Le traitement de la colite ulcéreuse avec le nouvel anticorps monoclonal Afimkibart a conduit à une rémission des symptômes et des signes de la maladie chez certains patients ayant une forme de gravure modérée. C'est ce qui émerge d'une étude clinique multicentrique de phase dirigée par Silvio Danais, primaire de l'unité de gastro-entérologie et d'endoscopie digestive de l'hôpital IRCCS de San raffaele à Milan, une ordinaire de la gastroentérologie à la Vita-Salted San Raffaele University of the Lombard Capital. Les résultats sont publiés dans «The Lancet Gastroenterology & Hepatology».
Afimkibart – Expliquer à partir des IRCC du groupe San Donato – est un médicament qui agit en bloquant TL1A, une molécule impliquée dans l'inflammation et la fibrose, les processus typiques de colite ulcéreuse, la maladie inflammatoire chronique de l'intestin (MICI). TL1A stimule une production excessive de matrice extracellulaire et la croissance des cellules qui le produisent, les fibroblastes. Lorsque Afimkibart séquestre, TL1A ne peut plus se lier aux récepteurs présents sur les cellules immunitaires et les fibroblastes, empêchant le début de la chaîne des événements qui provoque une inflammation et une guérison anormale. De cette façon, Afimkibart réduit la réponse inflammatoire et fibrotique typique de la colite ulcéreuse.
L'étude de la Toscane-2 a impliqué 114 centres dans 23 pays, avec le chef de San Raffaele, testant la sécurité et l'efficacité de Afimkibart dans le traitement de la forme de la colite ulcéreuse modérée. 3 Doses différentes du médicament (50, 150 et 450 mg) du médicament ont été évaluées, administrées sous-la-cutation toutes les 4 semaines pendant 52 semaines. Parallèlement à chaque groupe de patients qui ont reçu une certaine dose d'anticorps monoclonal, un groupe témoin a reçu un placebo. Tous les patients ont donc été soumis à une coloscopie après 14 et 56 semaines à compter du début du traitement. Dans tous ceux qui ont reçu Afimkibart – rapporte une note – le médicament a montré un profil de sécurité acceptable et n'a pas provoqué d'effets secondaires significatifs. Quelle que soit la dose administrée, Afimkibart a également conduit à une rémission cliniquement pertinente des symptômes et des signes de la maladie dans une fraction du groupe de traitement, par rapport à ce qui est observé chez les patients qui ont reçu un placebo. Le médicament a montré une action pertinente déjà 14 semaines après la première administration, et son efficacité a également été maintenue à 56 semaines, quelle que soit la dose administrée.

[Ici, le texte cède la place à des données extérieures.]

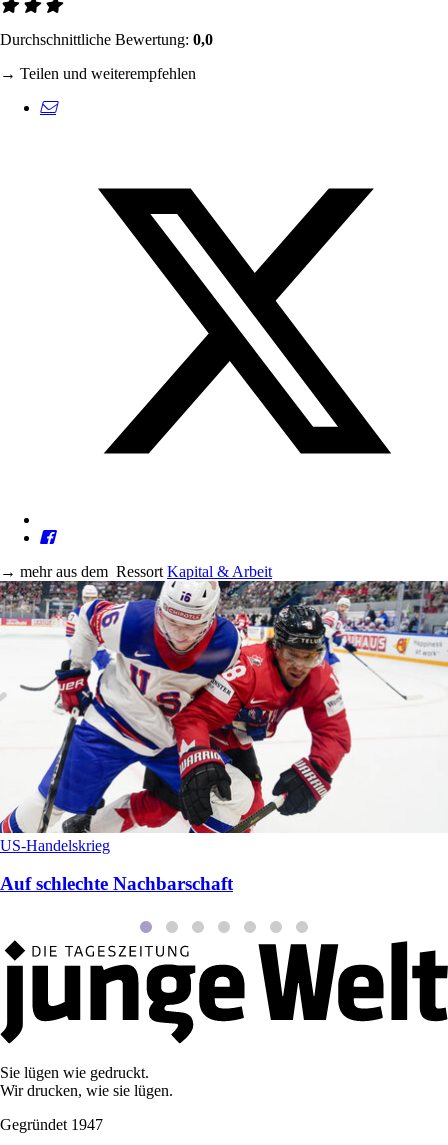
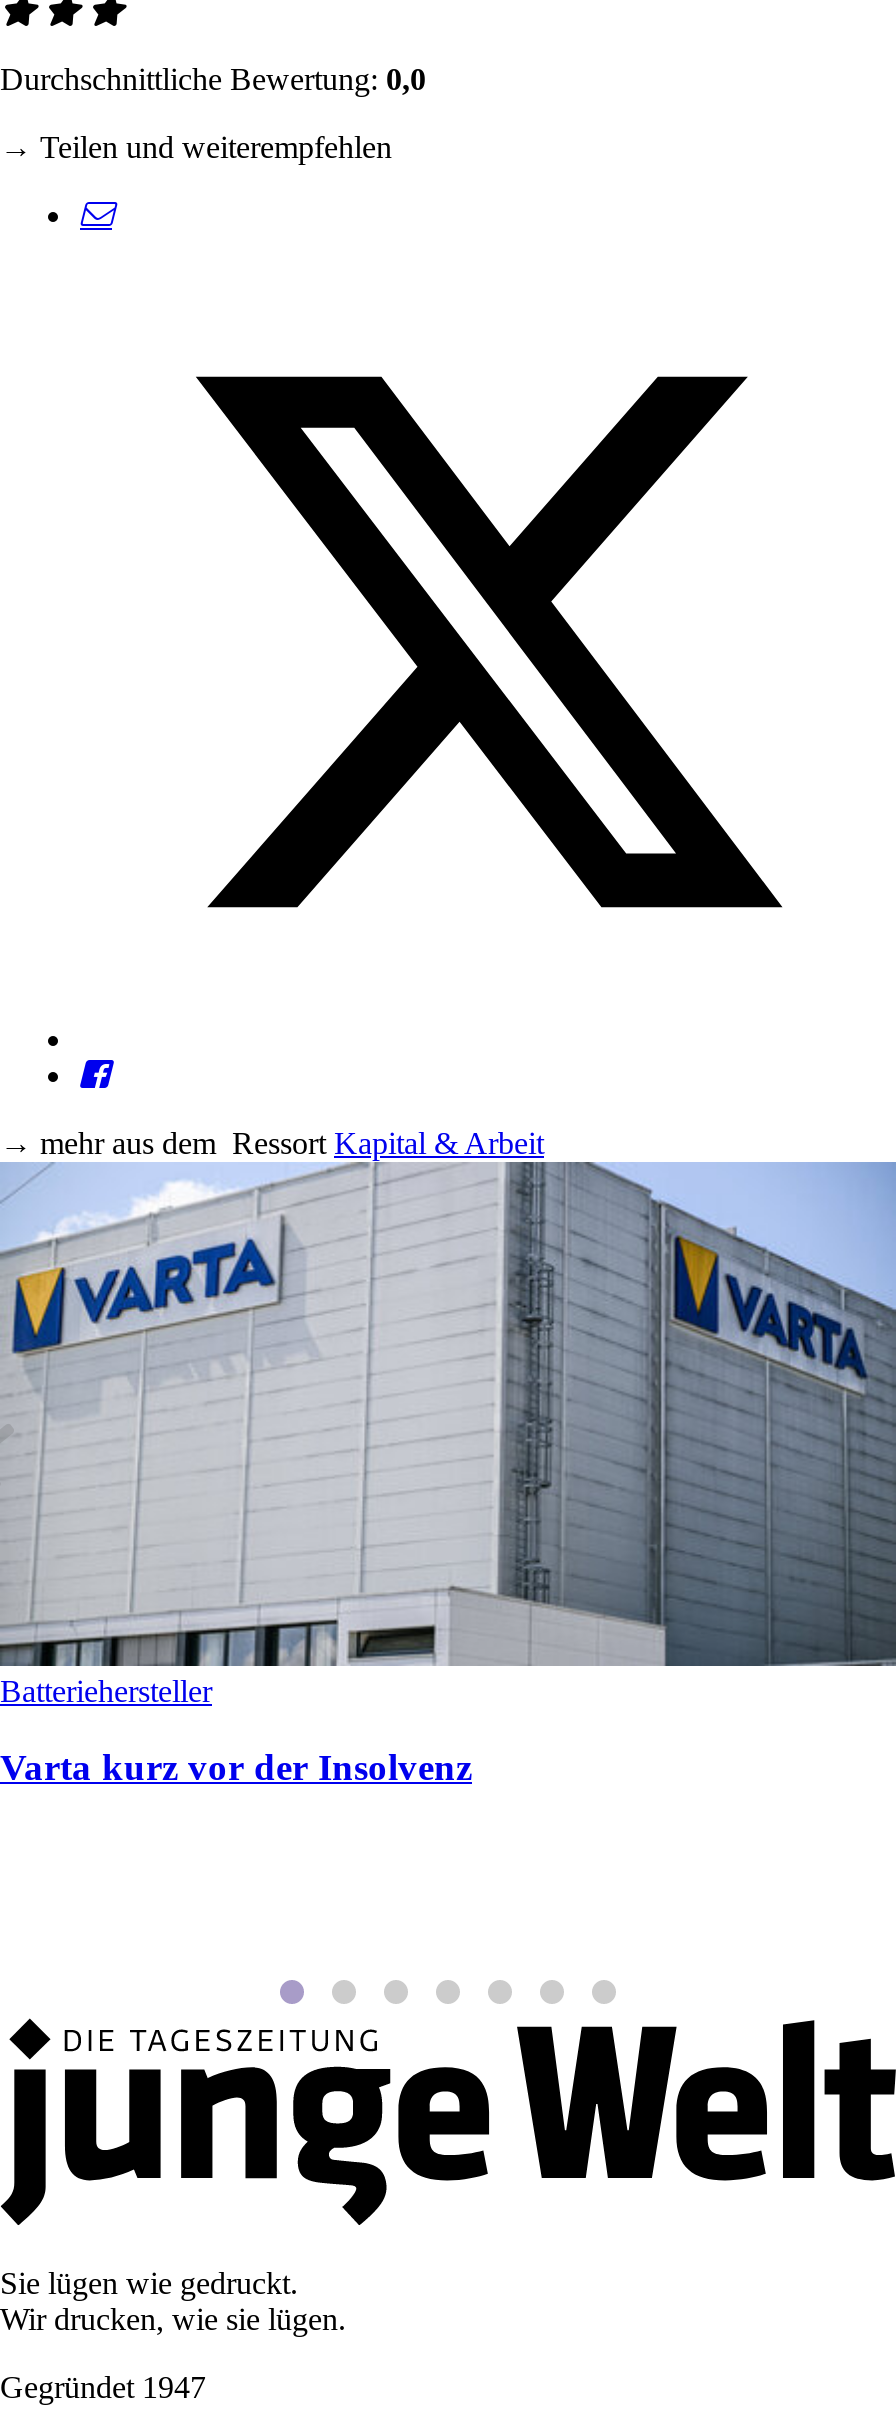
- [image]
- US-Handelskrieg
+ [image]
+ Batteriehersteller

- Auf schlechte Nachbarschaft
+ Varta kurz vor der Insolvenz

Pour les auteurs, « dans son ensemble, les résultats de la Toscane-2 identifient Afimkibart comme une alternative prometteuse pour le traitement de la forme de la colite ulcéreuse modérée ».
Bien que différentes options thérapeutiques existent pour ces chats, qui comprennent des médicaments immunosuppresseurs, des médicaments inhibiteurs de JAK et des médicaments biologiques tels que les anticorps monoclonaux, de nombreux patients ne répondent pas ou ne répondent que partiellement aux traitements disponibles, mettent en évidence les experts. « Il est donc important de poursuivre la recherche de nouvelles cibles thérapeutiques et de nouvelles stratégies qui agissent pour atténuer l'inflammation et la fibrose qui accompagnent les formes modérées et graves de colite ulcéreuse », commente Danish, le premier auteur de l'essai.
« Ceci – a remarqué – est la plus grande étude multicentrique 2B de phase menée sur une nouvelle classe de médicaments qui agissent contre TL1A, comme le fait Afimkibart. Ce sont toujours des études cliniques de phase 3 qui visent à confirmer les résultats de l'efficacité de ces médicaments pour le traitement de la colite ulcérative et de la maladie de Crohn, une autre pathologie inflammatoire chronique de l'intestin de l'intestin.